Adriano Vercellone, segretario nazionale SIFO e moderatore della sessione “Metodi e criticità di valutazione per garantire un accesso rapido ai farmaci e dispositivi innovativi”, ha sottolineato che in Europa e negli Stati Uniti i dispositivi medici che rispettano specifici criteri possono seguire procedure di autorizzazione semplificate. Tali misure riguardano principalmente i medical devices per il trattamento di malattie rare, i cui numeri di produzione e distribuzione sono significativamente inferiori rispetto a quelli destinati ad altre aree terapeutiche. Recentemente è stata introdotta la MDCG 2024-10, che adatta le normative sulle indagini cliniche alle esigenze dei dispositivi medici orfani.

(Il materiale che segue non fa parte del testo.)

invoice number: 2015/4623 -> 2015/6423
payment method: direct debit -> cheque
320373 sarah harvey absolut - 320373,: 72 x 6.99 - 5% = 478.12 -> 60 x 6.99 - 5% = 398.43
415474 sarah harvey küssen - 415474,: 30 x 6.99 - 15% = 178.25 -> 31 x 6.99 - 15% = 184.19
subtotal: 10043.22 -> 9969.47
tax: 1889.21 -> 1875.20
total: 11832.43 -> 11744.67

A livello internazionale, l’uso di Dati Real-World Evidence (RWE) sta guadagnando popolarità. Questi dati, raccolti da fonti che riflettono l’utilizzo reale di farmaci e dispositivi al di fuori dei rigidi controlli degli studi clinici, offrono un approccio innovativo per valutare l’efficacia e la sicurezza dei trattamenti. Vercellone ha spiegato che queste informazioni provengono da fonti come cartelle cliniche elettroniche e database clinici. Nel 2019, la FDA ha emanato linee guida sull’uso dei RWE per supportare le decisioni regolatorie relative ai dispositivi medici e nel 2021 ha lanciato il Breakthrough Devices Program, che prevede facilitazioni per il percorso autorizzativo.

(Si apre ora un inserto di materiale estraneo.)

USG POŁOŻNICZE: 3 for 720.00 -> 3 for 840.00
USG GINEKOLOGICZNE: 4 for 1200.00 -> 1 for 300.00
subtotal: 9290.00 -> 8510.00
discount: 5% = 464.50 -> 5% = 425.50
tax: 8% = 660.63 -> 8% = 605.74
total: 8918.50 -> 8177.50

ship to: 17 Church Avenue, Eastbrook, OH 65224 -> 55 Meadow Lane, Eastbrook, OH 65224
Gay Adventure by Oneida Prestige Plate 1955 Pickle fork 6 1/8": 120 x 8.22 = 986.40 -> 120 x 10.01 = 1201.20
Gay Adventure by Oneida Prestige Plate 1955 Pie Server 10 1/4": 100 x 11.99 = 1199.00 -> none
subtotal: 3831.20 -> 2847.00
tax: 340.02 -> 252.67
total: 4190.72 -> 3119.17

Entrambi i continenti hanno implementato percorsi accelerati che permettono l’approvazione di farmaci basati su endpoint surrogati, noti come ‘Accelerated Approval Pathways’. Tali percorsi sono pensati per facilitare l’immissione sul mercato di terapie destinate a condizioni gravi o potenzialmente letali, quando le opzioni di trattamento sono limitate o assenti. Un endpoint surrogato può essere un biomarker o un risultato laboratoristico che, sebbene non rappresenti un esito clinico finale come la sopravvivenza, è correlato a un beneficio clinico atteso.
Tuttavia, la rapidità di approvazione solleva anche preoccupazioni riguardo alla sicurezza a lungo termine dei farmaci. Vercellone ha sottolineato che monitorare gli effetti collaterali nel lungo periodo è complesso e spesso i rischi di eventi avversi emergono subito dopo l’immissione in commercio. Un ulteriore aspetto da considerare è la disuguaglianza nell’accesso alle cure tra i diversi Paesi, che può generare significative disparità nel trattamento delle patologie. La pressione economica legata all’accesso rapido potrebbe influire negativamente sui budget pubblici e sulla sostenibilità delle terapie innovative.
In sintesi, gli esperti concordano sul fatto che l’accesso rapido a farmaci e dispositivi medici rappresenta una priorità sia in Italia che a livello globale. Tuttavia, è essenziale affrontare le criticità legate a questa necessità per garantire un giusto equilibrio tra innovazione, sicurezza e accessibilità. Inoltre, la garanzia di efficacia e sicurezza dei prodotti è cruciale nel caso di procedure semplificate. I farmacisti ospedalieri SIFO auspicano che l’intelligenza artificiale possa contribuire a sviluppare algoritmi decisionali ad alto valore predittivo, per risolvere questo nodo cruciale.